• [About this task] Which of the lines below hold the word "size"? Pull each of them out.

• [Data for this task]
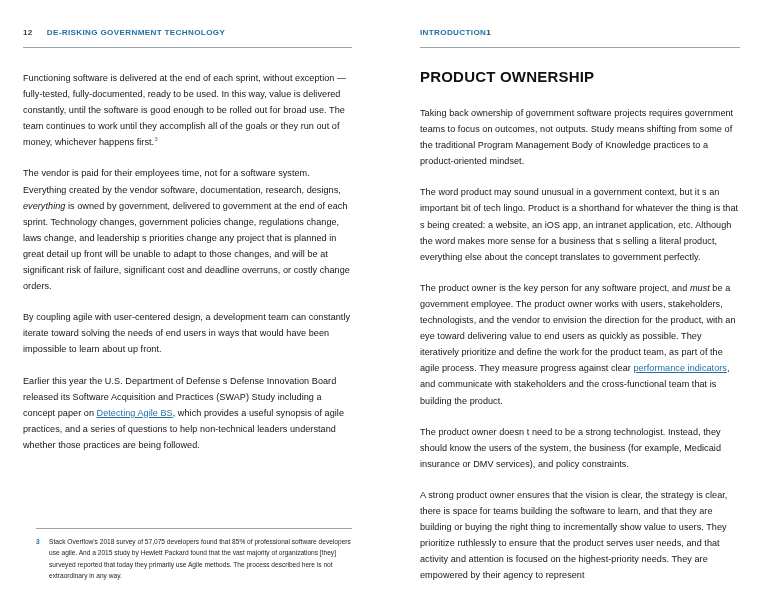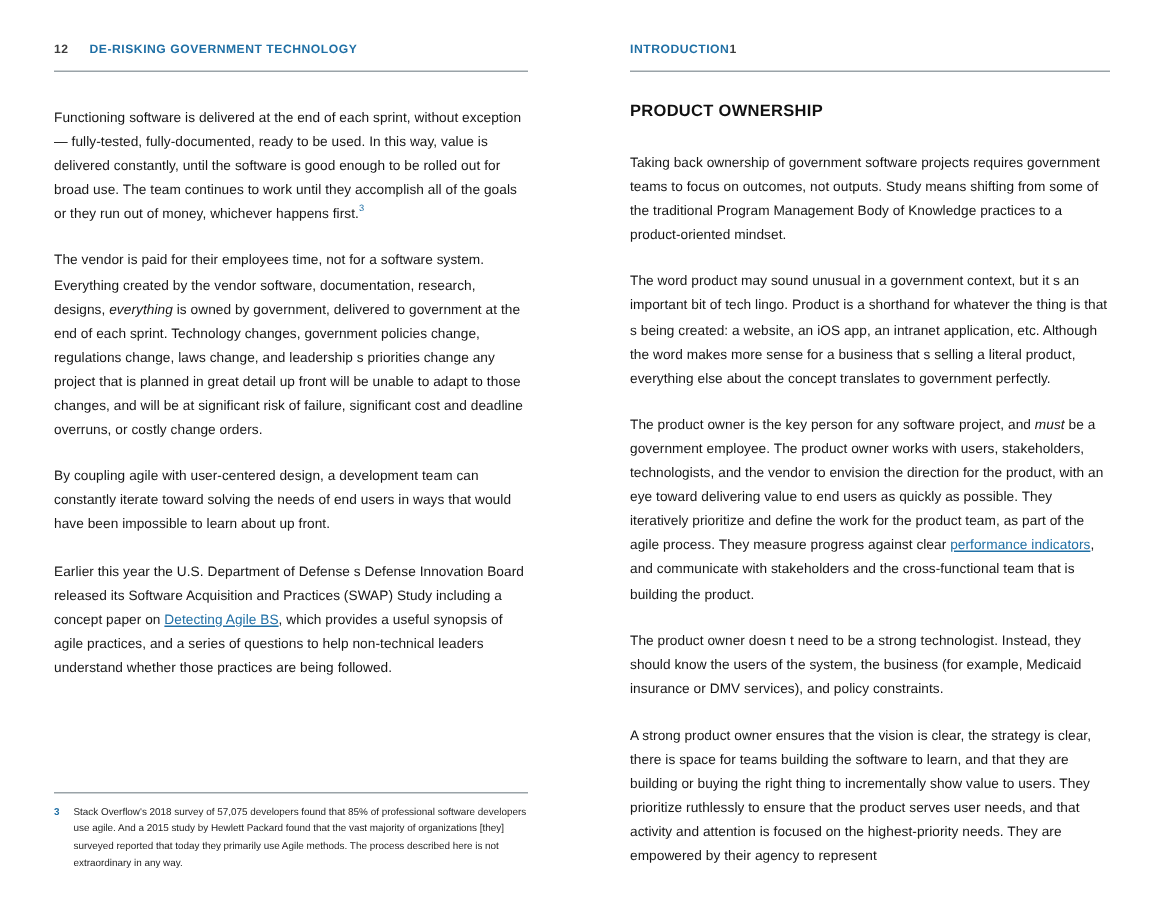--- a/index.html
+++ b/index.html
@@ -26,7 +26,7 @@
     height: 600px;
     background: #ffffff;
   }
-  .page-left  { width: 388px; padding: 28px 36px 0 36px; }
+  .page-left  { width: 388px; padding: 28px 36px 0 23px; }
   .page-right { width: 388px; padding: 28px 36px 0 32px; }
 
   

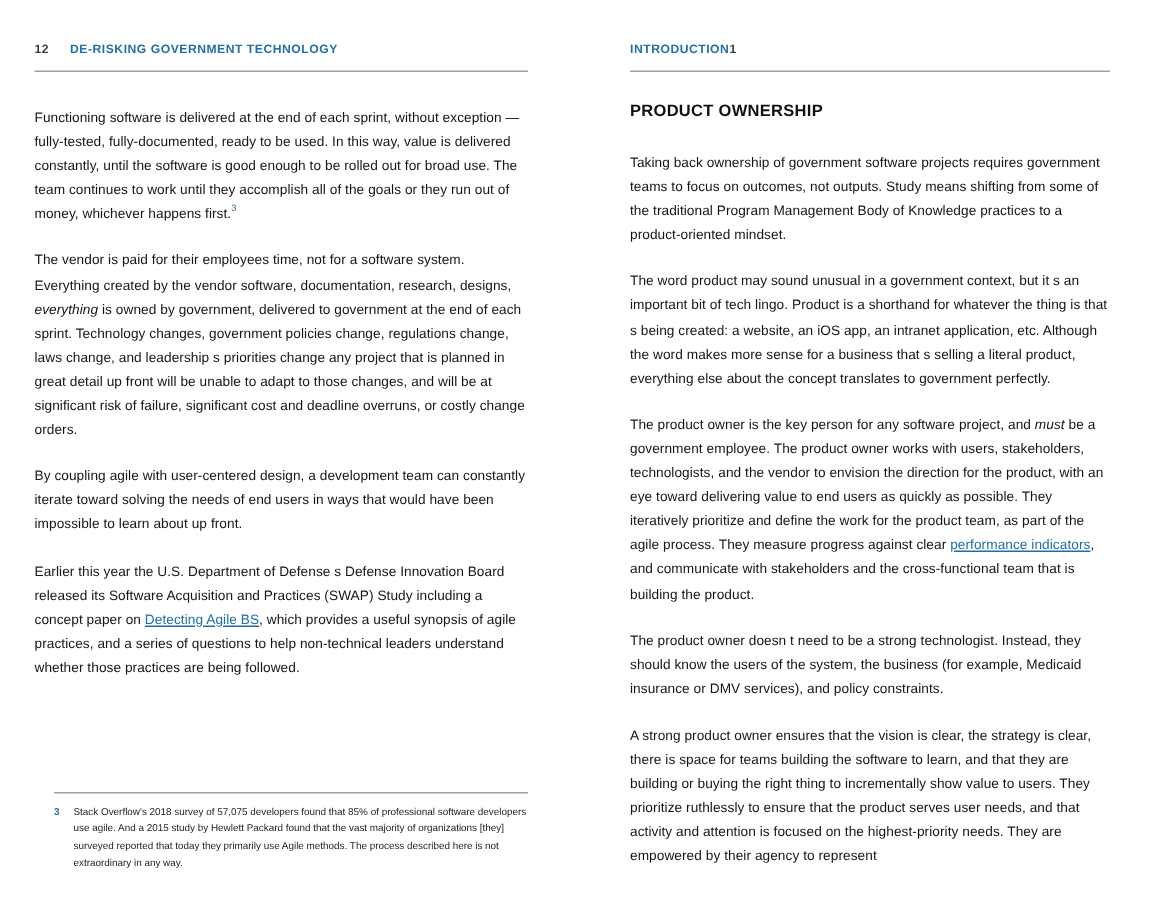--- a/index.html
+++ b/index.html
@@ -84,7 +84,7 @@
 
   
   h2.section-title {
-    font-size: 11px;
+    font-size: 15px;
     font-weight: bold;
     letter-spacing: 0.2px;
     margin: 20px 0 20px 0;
--
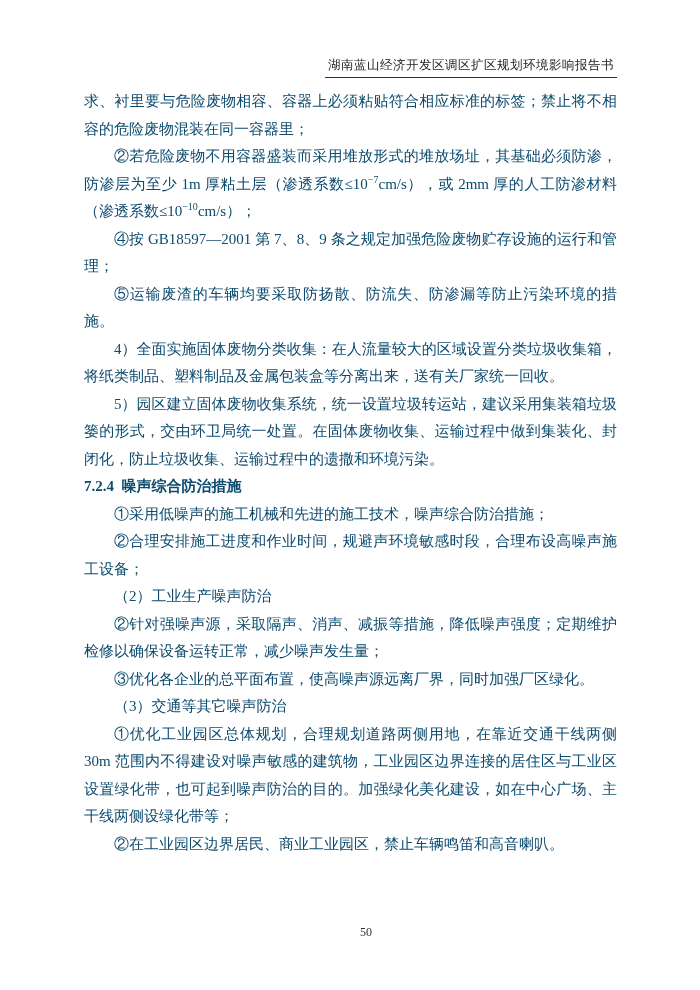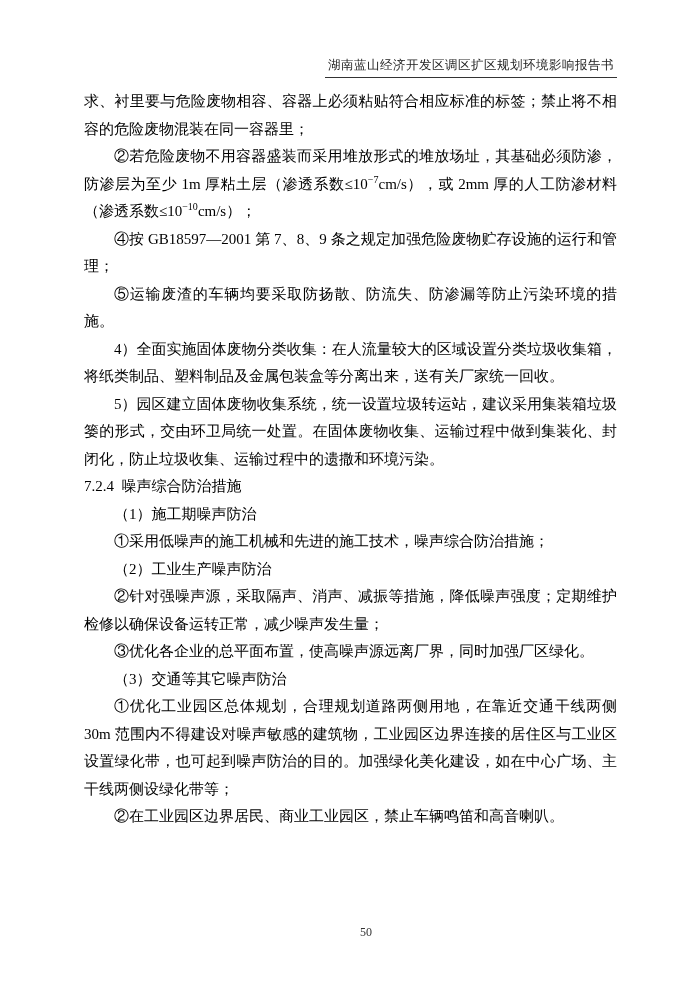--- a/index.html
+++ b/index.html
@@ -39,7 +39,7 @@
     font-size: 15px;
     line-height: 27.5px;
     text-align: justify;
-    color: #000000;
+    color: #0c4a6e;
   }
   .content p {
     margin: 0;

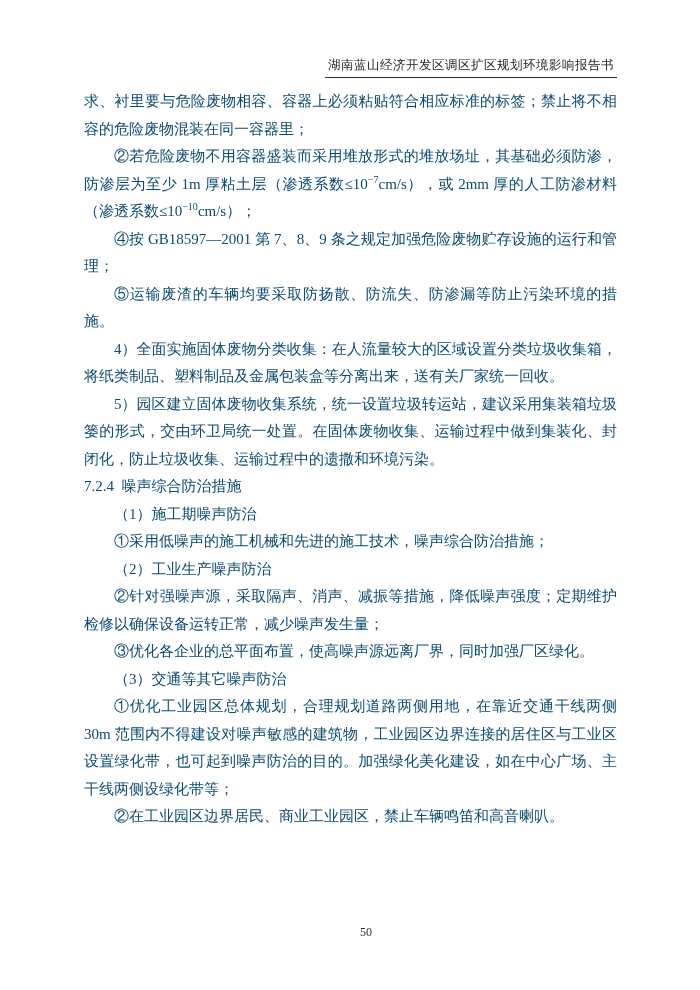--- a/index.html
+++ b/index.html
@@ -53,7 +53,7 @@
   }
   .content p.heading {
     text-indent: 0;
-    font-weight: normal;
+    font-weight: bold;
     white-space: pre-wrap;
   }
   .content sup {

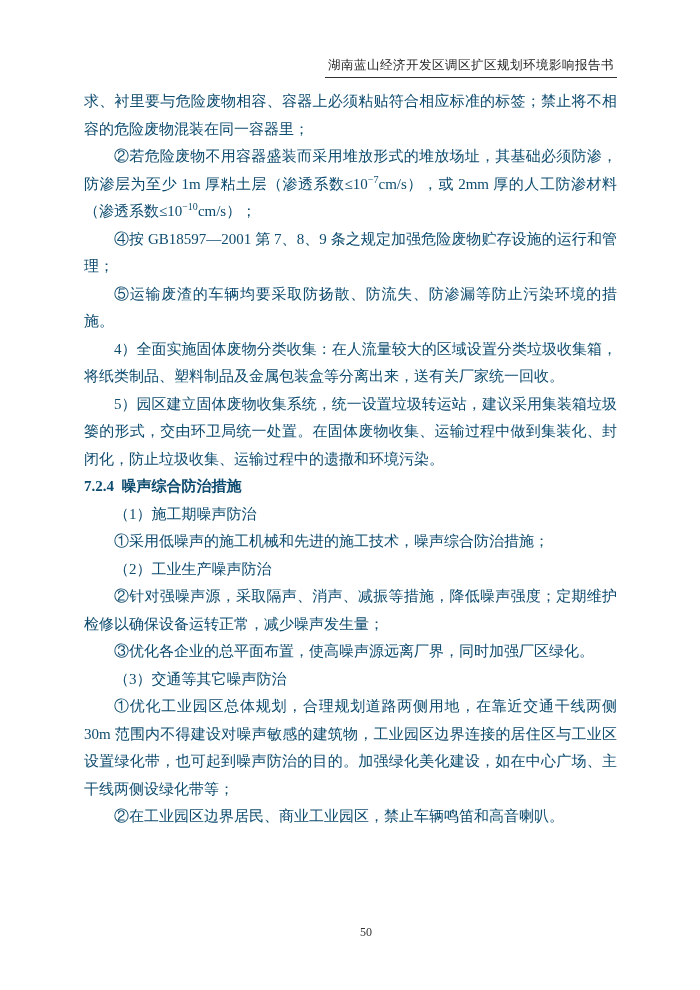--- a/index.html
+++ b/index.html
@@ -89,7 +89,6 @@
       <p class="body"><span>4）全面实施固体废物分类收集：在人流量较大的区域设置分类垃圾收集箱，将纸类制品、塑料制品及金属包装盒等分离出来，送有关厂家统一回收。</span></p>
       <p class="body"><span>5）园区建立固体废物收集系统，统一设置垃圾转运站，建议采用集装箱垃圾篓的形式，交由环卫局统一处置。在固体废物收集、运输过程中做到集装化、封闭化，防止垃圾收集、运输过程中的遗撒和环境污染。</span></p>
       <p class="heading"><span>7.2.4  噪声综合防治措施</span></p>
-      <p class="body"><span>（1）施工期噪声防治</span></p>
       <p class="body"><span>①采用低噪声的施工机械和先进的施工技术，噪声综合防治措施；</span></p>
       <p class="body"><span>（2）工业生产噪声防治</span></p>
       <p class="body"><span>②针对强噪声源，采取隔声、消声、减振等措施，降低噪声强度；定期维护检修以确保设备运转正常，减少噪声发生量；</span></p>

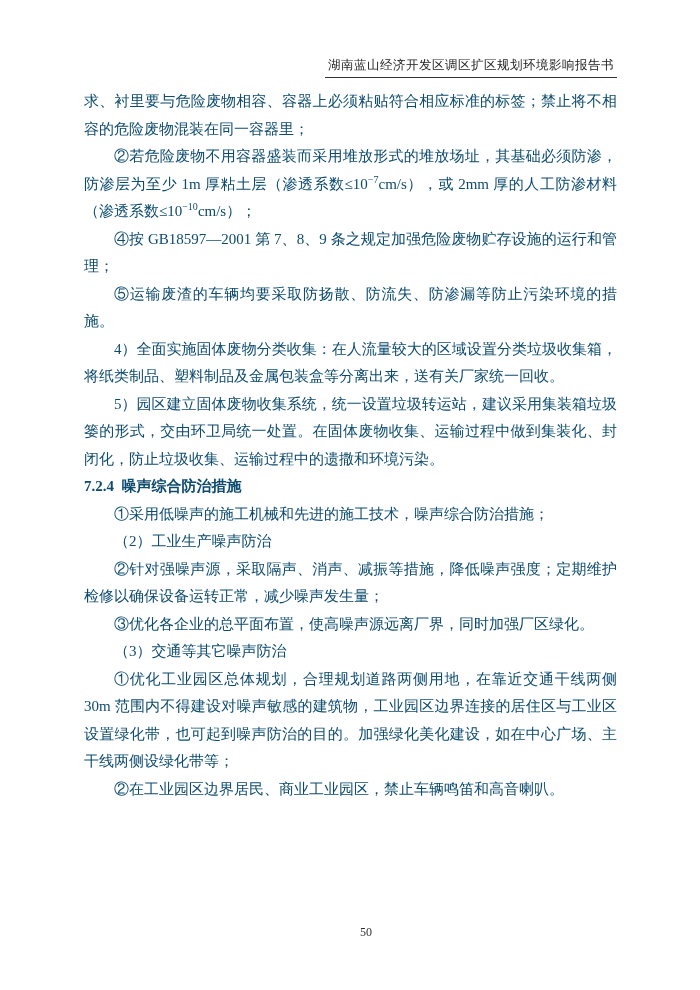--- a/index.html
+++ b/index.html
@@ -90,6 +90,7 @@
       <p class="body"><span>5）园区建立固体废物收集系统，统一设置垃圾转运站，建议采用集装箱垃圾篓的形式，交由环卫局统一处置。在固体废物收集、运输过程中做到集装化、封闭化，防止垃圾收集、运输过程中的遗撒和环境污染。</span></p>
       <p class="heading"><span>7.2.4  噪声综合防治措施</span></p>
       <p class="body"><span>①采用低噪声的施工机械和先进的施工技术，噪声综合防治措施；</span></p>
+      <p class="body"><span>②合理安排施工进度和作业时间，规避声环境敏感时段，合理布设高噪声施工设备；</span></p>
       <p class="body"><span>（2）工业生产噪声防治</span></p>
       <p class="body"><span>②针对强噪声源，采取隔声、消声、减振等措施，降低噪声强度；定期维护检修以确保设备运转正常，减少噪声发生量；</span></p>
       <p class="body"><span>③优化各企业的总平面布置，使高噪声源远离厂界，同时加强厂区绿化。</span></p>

• [Written solution]
-    font-size: 11px;
+    font-size: 15px;
     font-size: 15px;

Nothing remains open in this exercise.